→ What you have to do: Repeat the records below verbatim, and do not copy their pictures.

(Web document revisions)
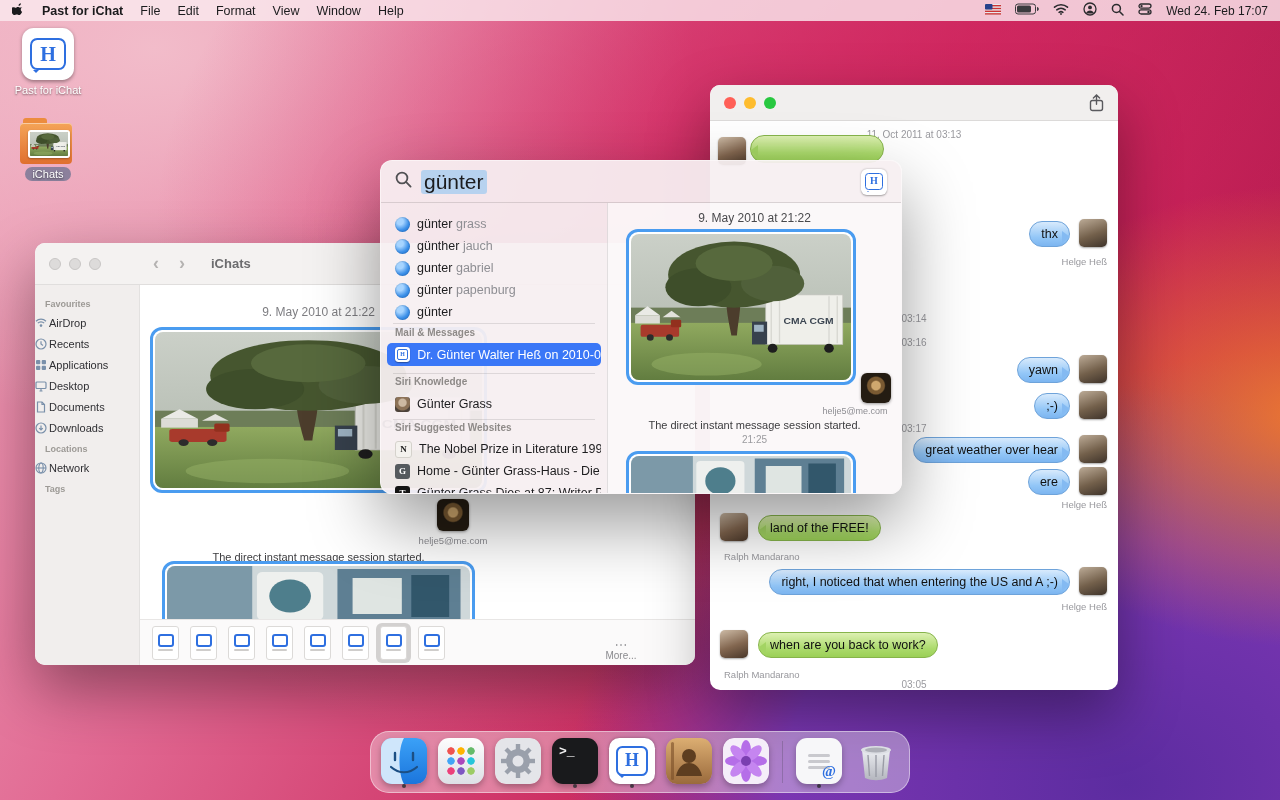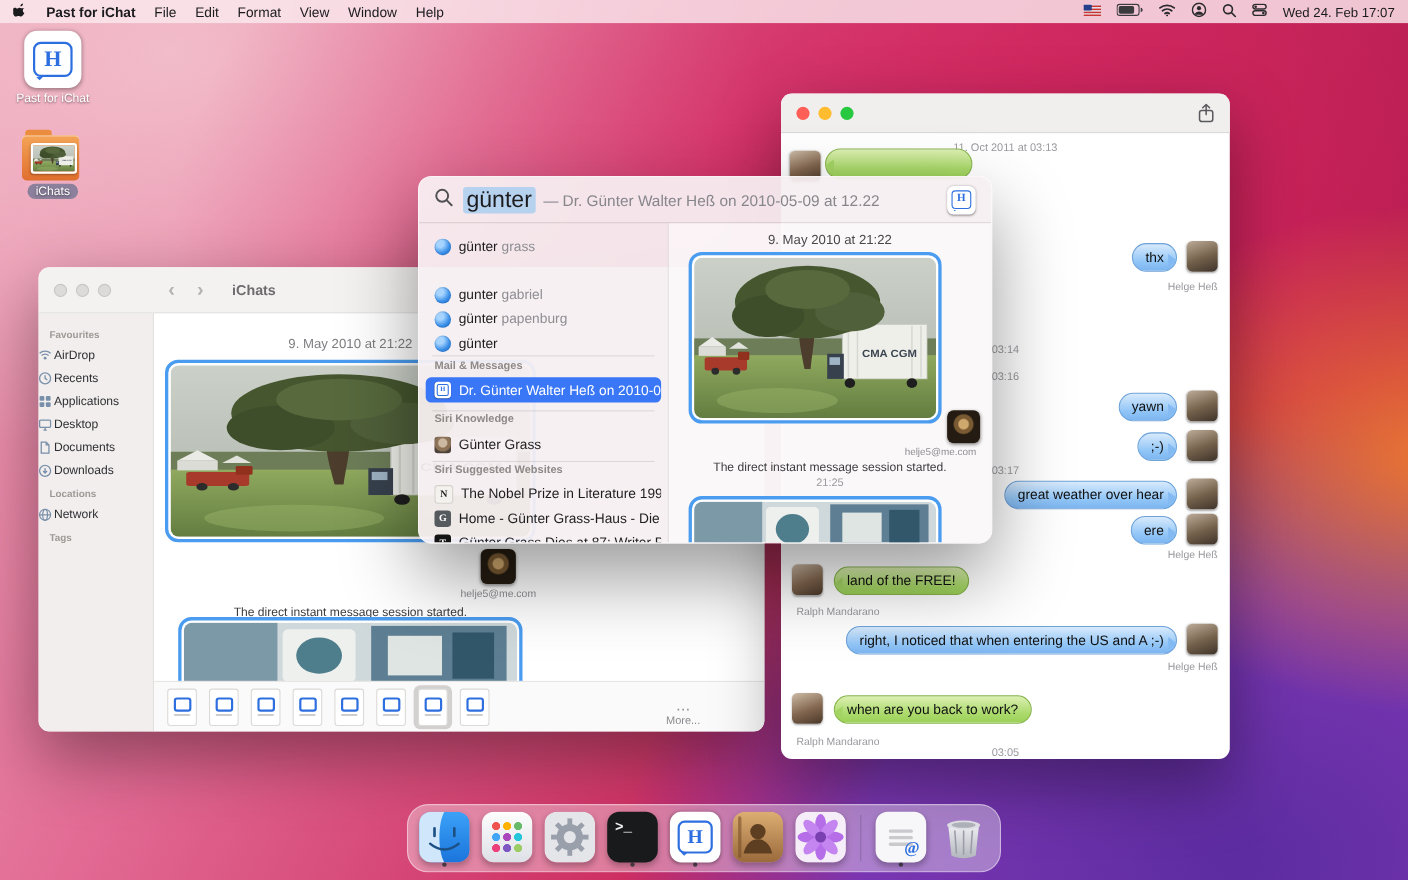--- a/index.html
+++ b/index.html
@@ -503,32 +503,35 @@
 
   <div class="win spot">
     <div class="s-search">
       <span>
         <svg width="17" height="17" viewBox="0 0 17 17" fill="none" stroke="#515154" stroke-width="1.8" stroke-linecap="round">
             <circle cx="7" cy="7" r="5.4"></circle>
             <line x1="11.2" y1="11.2" x2="15.6" y2="15.6"></line>
           </svg>
       </span>
       <span class="s-query">günter</span>
-      <span class="s-completion">— Dr. Günter Walter Heß on 2010-05-09 at 12.22</span>
       <span class="bubbleicon s-appicon">
           <span class="bi">
             <b>H</b>
           </span>
         </span>
     </div>
 
     <div class="s-left">
       <div class="s-row" style="top:10px;">
         <span class="globe"></span>
         <span><span>günter</span><span class="tail"> grass</span></span>
+      </div>
+      <div class="s-row" style="top:32px;">
+        <span class="globe"></span>
+        <span><span>günther</span><span class="tail"> jauch</span></span>
       </div>
       <div class="s-row" style="top:54px;">
         <span class="globe"></span>
         <span><span>gunter</span><span class="tail"> gabriel</span></span>
       </div>
       <div class="s-row" style="top:76px;">
         <span class="globe"></span>
         <span><span>günter</span><span class="tail"> papenburg</span></span>
       </div>
       <div class="s-row" style="top:98px;">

→ Response:
--- a/index.html
+++ b/index.html
@@ -503,32 +503,35 @@
 
   <div class="win spot">
     <div class="s-search">
       <span>
         <svg width="17" height="17" viewBox="0 0 17 17" fill="none" stroke="#515154" stroke-width="1.8" stroke-linecap="round">
             <circle cx="7" cy="7" r="5.4"></circle>
             <line x1="11.2" y1="11.2" x2="15.6" y2="15.6"></line>
           </svg>
       </span>
       <span class="s-query">günter</span>
-      <span class="s-completion">— Dr. Günter Walter Heß on 2010-05-09 at 12.22</span>
       <span class="bubbleicon s-appicon">
           <span class="bi">
             <b>H</b>
           </span>
         </span>
     </div>
 
     <div class="s-left">
       <div class="s-row" style="top:10px;">
         <span class="globe"></span>
         <span><span>günter</span><span class="tail"> grass</span></span>
+      </div>
+      <div class="s-row" style="top:32px;">
+        <span class="globe"></span>
+        <span><span>günther</span><span class="tail"> jauch</span></span>
       </div>
       <div class="s-row" style="top:54px;">
         <span class="globe"></span>
         <span><span>gunter</span><span class="tail"> gabriel</span></span>
       </div>
       <div class="s-row" style="top:76px;">
         <span class="globe"></span>
         <span><span>günter</span><span class="tail"> papenburg</span></span>
       </div>
       <div class="s-row" style="top:98px;">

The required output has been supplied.